What to do ▸
Exclude all pictures. Then restate, word for word, the entries from the first line through the line that contains "Adidas Shoes Samba - Adidas Originals German".

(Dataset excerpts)
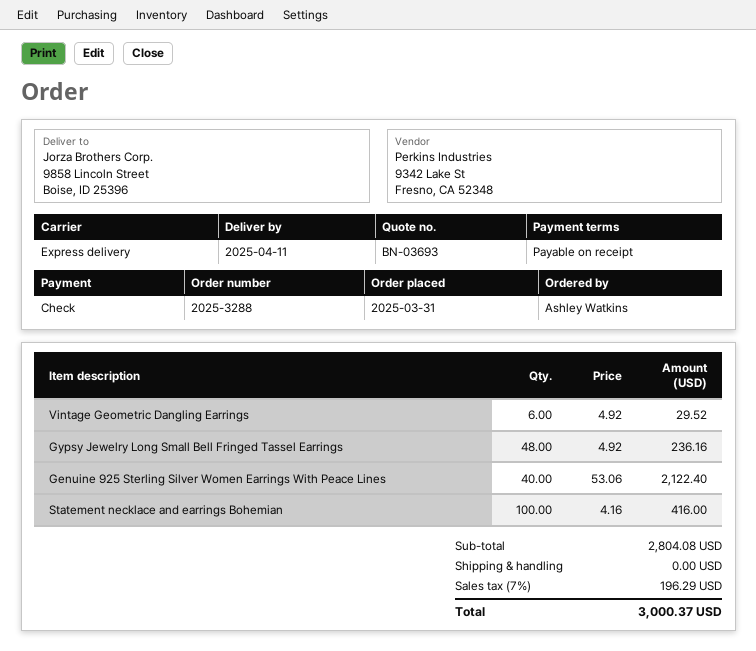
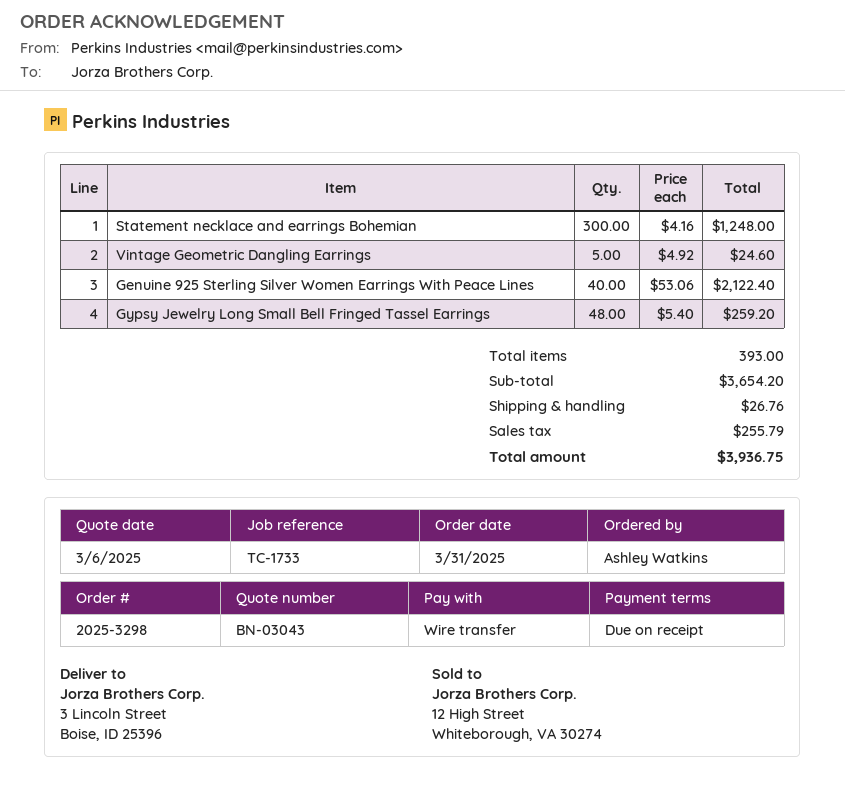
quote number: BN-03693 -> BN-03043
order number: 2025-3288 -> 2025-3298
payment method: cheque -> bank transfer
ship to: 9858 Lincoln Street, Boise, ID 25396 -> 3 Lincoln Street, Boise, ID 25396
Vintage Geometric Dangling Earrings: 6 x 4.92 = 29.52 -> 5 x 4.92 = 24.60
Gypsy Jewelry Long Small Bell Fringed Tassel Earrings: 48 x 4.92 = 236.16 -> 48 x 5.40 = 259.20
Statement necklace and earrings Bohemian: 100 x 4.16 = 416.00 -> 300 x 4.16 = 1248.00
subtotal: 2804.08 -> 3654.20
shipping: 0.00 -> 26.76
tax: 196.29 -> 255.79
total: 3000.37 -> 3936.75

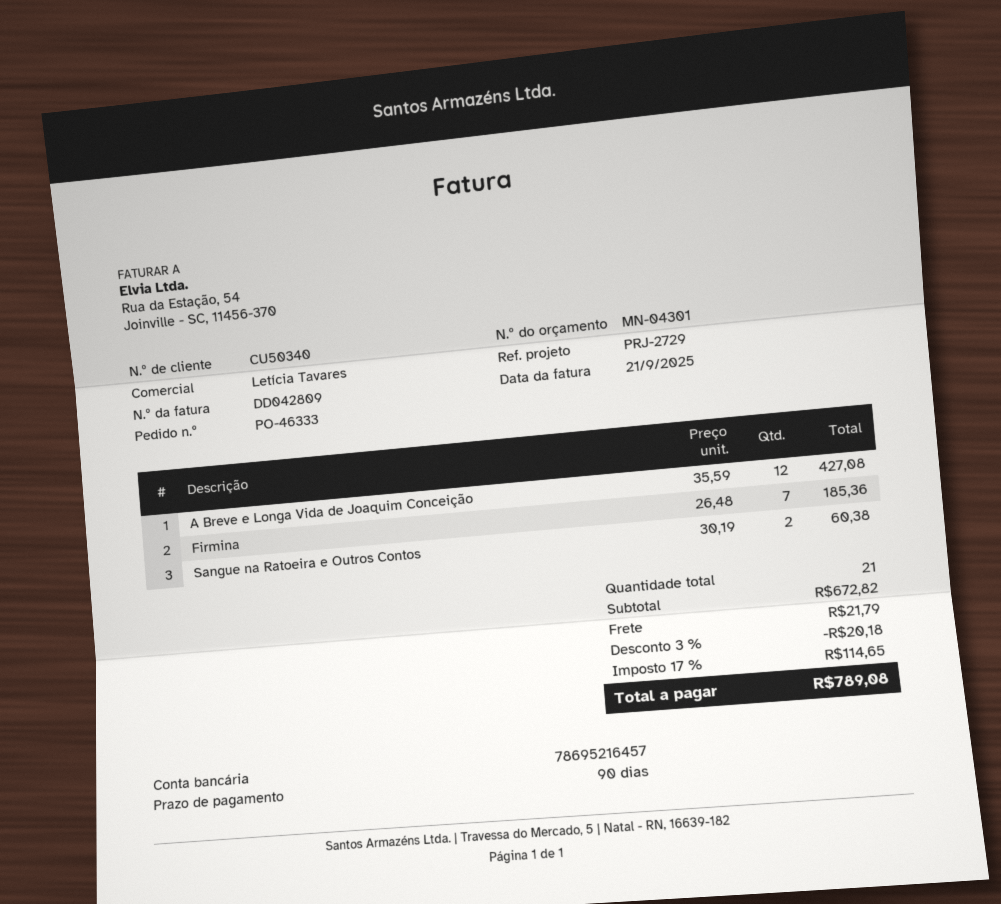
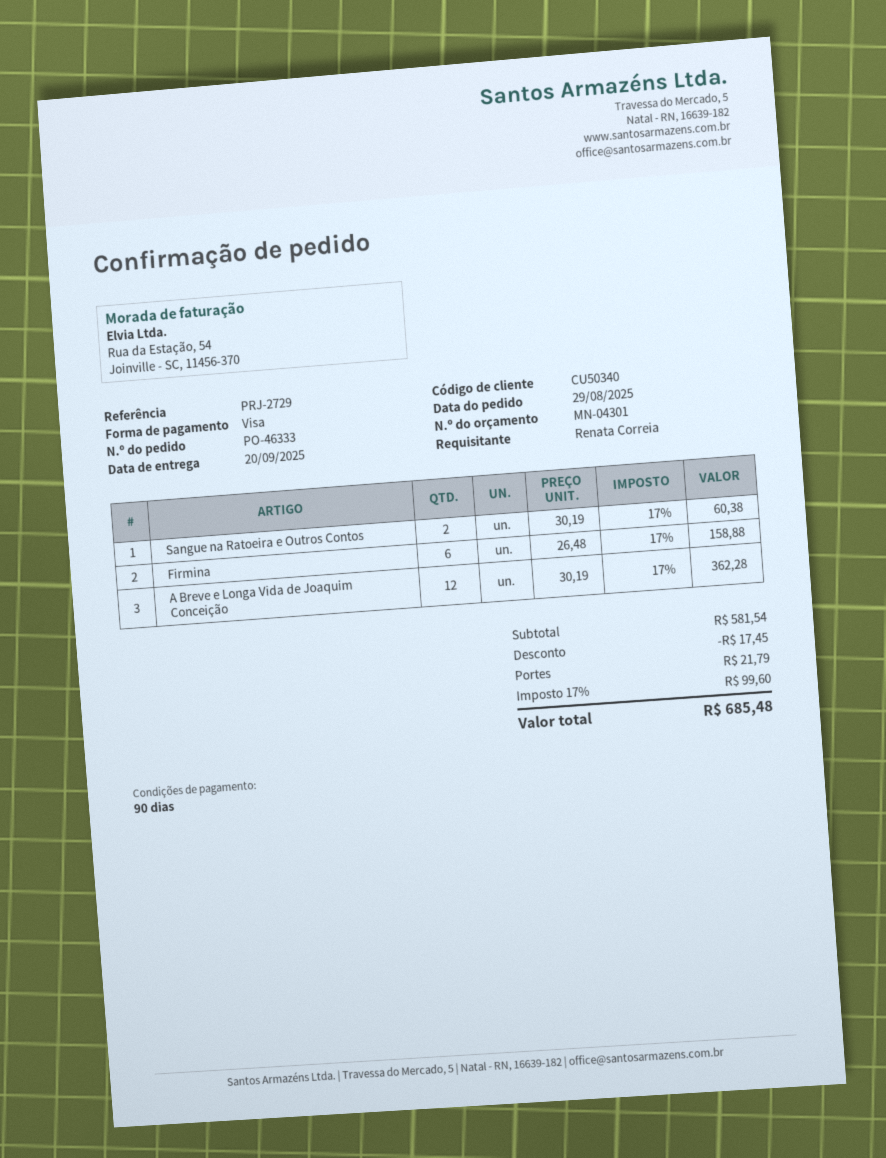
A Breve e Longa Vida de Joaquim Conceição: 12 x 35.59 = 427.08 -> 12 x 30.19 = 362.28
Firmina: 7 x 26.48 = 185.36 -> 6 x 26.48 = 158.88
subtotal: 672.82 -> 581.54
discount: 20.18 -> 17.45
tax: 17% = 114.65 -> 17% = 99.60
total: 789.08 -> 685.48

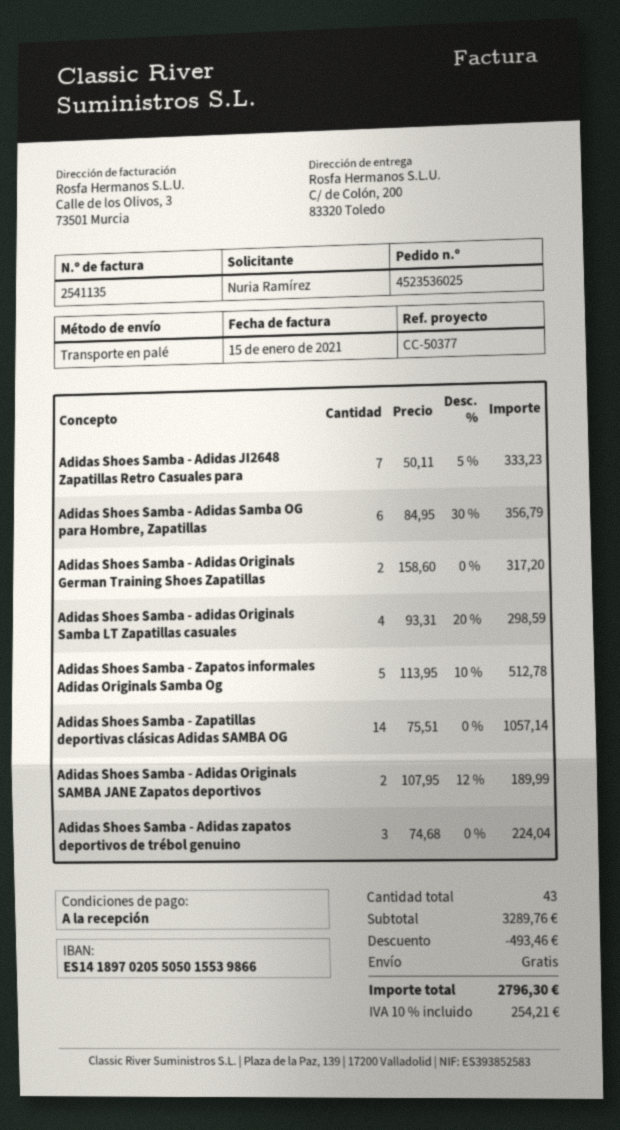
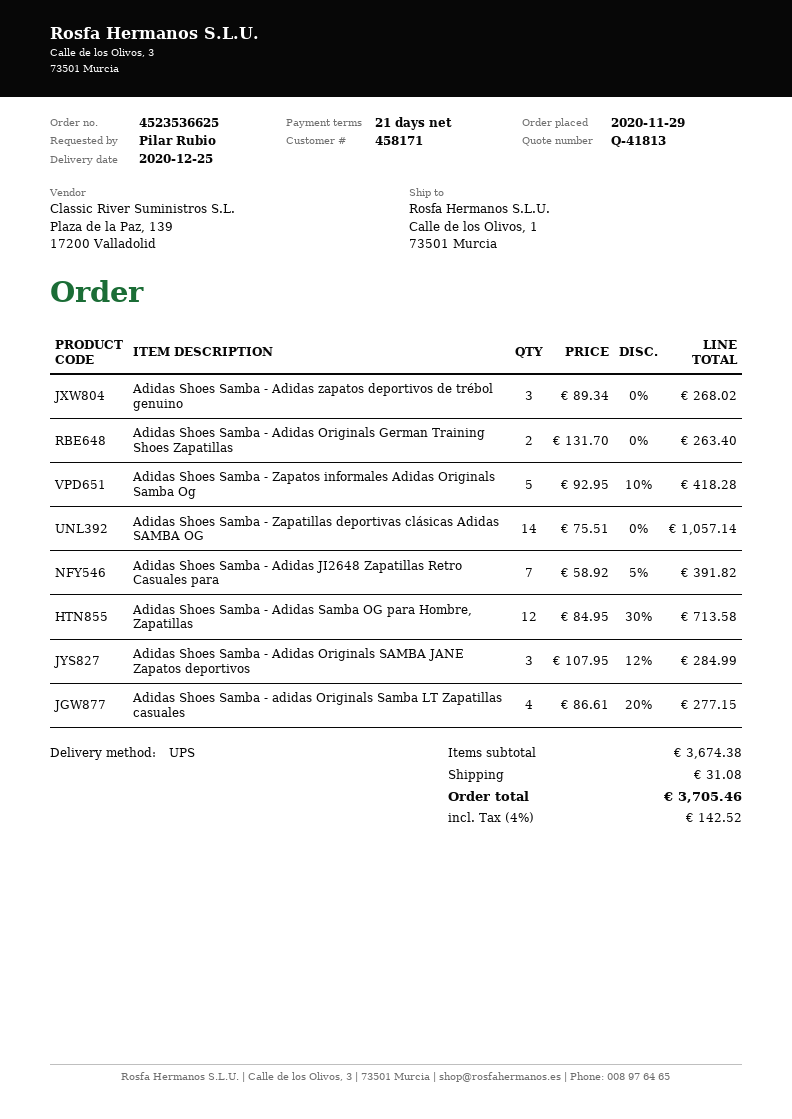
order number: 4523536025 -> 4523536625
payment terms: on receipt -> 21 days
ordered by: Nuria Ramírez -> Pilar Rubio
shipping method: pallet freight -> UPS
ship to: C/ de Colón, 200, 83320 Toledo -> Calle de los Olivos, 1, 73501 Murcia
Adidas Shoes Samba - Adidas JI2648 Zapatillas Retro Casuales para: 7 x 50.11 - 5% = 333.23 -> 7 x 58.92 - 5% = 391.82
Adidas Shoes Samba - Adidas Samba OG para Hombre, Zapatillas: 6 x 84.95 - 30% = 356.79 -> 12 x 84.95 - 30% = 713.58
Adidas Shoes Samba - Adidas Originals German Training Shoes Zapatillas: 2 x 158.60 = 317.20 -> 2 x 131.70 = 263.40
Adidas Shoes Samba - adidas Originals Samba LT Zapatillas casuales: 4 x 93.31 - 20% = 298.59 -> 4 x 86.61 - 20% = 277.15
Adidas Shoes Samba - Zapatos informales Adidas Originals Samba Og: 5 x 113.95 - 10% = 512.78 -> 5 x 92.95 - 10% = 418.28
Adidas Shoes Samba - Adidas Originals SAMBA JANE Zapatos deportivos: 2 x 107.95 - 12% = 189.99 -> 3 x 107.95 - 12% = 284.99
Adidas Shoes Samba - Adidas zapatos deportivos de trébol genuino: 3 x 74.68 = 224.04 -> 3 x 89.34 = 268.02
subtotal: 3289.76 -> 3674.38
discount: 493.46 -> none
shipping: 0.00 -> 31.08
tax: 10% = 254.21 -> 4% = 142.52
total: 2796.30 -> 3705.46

Solution ▸
quote number: BN-03693 -> BN-03043
order number: 2025-3288 -> 2025-3298
payment method: cheque -> bank transfer
ship to: 9858 Lincoln Street, Boise, ID 25396 -> 3 Lincoln Street, Boise, ID 25396
Vintage Geometric Dangling Earrings: 6 x 4.92 = 29.52 -> 5 x 4.92 = 24.60
Gypsy Jewelry Long Small Bell Fringed Tassel Earrings: 48 x 4.92 = 236.16 -> 48 x 5.40 = 259.20
Statement necklace and earrings Bohemian: 100 x 4.16 = 416.00 -> 300 x 4.16 = 1248.00
subtotal: 2804.08 -> 3654.20
shipping: 0.00 -> 26.76
tax: 196.29 -> 255.79
total: 3000.37 -> 3936.75

A Breve e Longa Vida de Joaquim Conceição: 12 x 35.59 = 427.08 -> 12 x 30.19 = 362.28
Firmina: 7 x 26.48 = 185.36 -> 6 x 26.48 = 158.88
subtotal: 672.82 -> 581.54
discount: 20.18 -> 17.45
tax: 17% = 114.65 -> 17% = 99.60
total: 789.08 -> 685.48

order number: 4523536025 -> 4523536625
payment terms: on receipt -> 21 days
ordered by: Nuria Ramírez -> Pilar Rubio
shipping method: pallet freight -> UPS
ship to: C/ de Colón, 200, 83320 Toledo -> Calle de los Olivos, 1, 73501 Murcia
Adidas Shoes Samba - Adidas JI2648 Zapatillas Retro Casuales para: 7 x 50.11 - 5% = 333.23 -> 7 x 58.92 - 5% = 391.82
Adidas Shoes Samba - Adidas Samba OG para Hombre, Zapatillas: 6 x 84.95 - 30% = 356.79 -> 12 x 84.95 - 30% = 713.58
Adidas Shoes Samba - Adidas Originals German Training Shoes Zapatillas: 2 x 158.60 = 317.20 -> 2 x 131.70 = 263.40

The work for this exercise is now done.